Padangsidimpuan.Cakrawala Nusantara.id. Penggantian belanja kliping menjadi belanja Advertorial di Dinas Komunikasi dan Informatika (Kominfo) Padangsidimpuan Tahun 2025, menjadi angin segar buat para wartawan untuk dapat meningkatkan kualitas medianya, karena adanya anggaran Advertorial sebesar 10 jt s/d 20 juta /terbit/tahun, yang diperuntukkan buat para wartawan media cetak maupun online, tapi sungguh ironis dan disayangkan seperti pungguk merindukan bulan, dana Advertorial yang menjadi angin surga, ternyata hanya diperuntukkan untuk 9 media, itupun harus dekat dengan penguasa, ( ternyata nepotisme masih kental bercokol di dunia jurnalistik ).

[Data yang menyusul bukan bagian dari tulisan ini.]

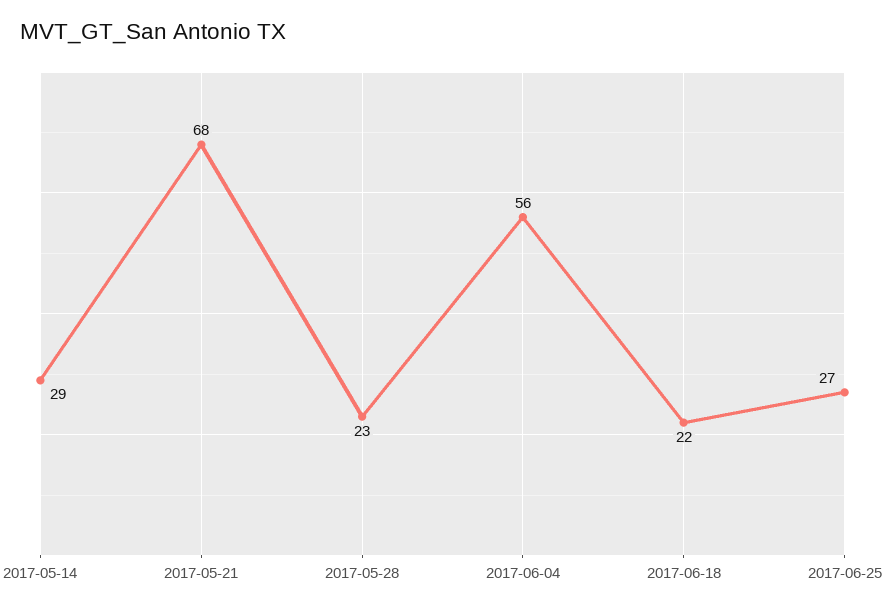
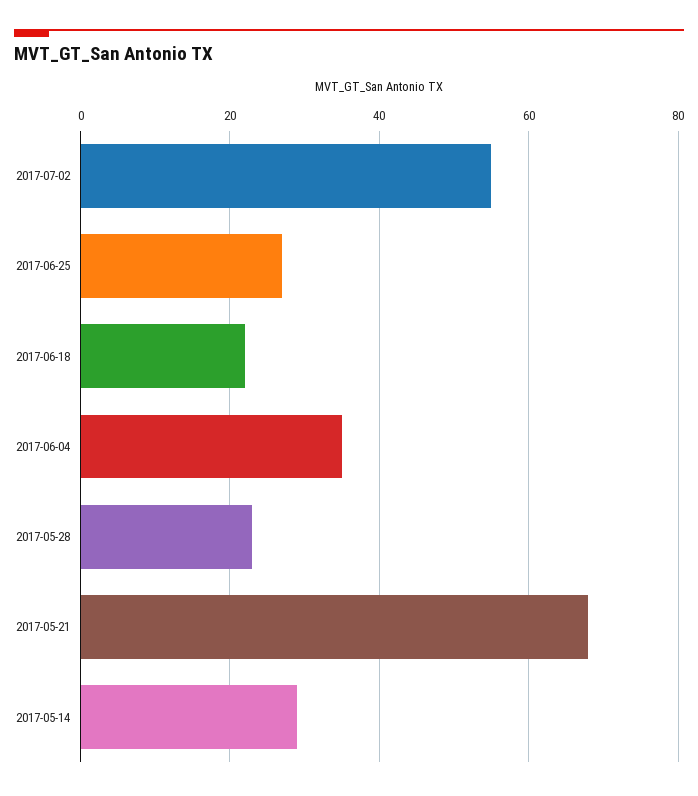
2017-06-04: 56 -> 35
2017-07-02: none -> 55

Anggaran kliping yang dulunya ditampung di Dinas Kominfo menjadi dana penghargaan buat wartawan dalam memberitakan kegiatan Pimpinan dan pembangunan daerah, yang dapat dinikmati oleh para wartawan media cetak dan online, namun setelah diganti dengan belanja Advertorial tahun 2025, justru menjadi petaka bagi seratusan wartawan karena tidak dapat lagi menerima anggaran kliping.
Permasalahan ini sudah dikonfirmasi oleh awak media kepada Kadis Kominfo Kota Padangsidimpuan, Nurcahyo Budi Susetyo, melalui pesan WA, pada hari Rabu ( 02/10/2025).
Dari hasil konfirmasi melalui WA tersebut, awak media mendapat jawaban dari Kadis Kominfo Padangsidimpuan, bahwa, ” anggaran tidak ada, kalau ada semua akan mendapat, nanti akan kita perbaiki untuk tahun anggaran 2026 ” ujarnya.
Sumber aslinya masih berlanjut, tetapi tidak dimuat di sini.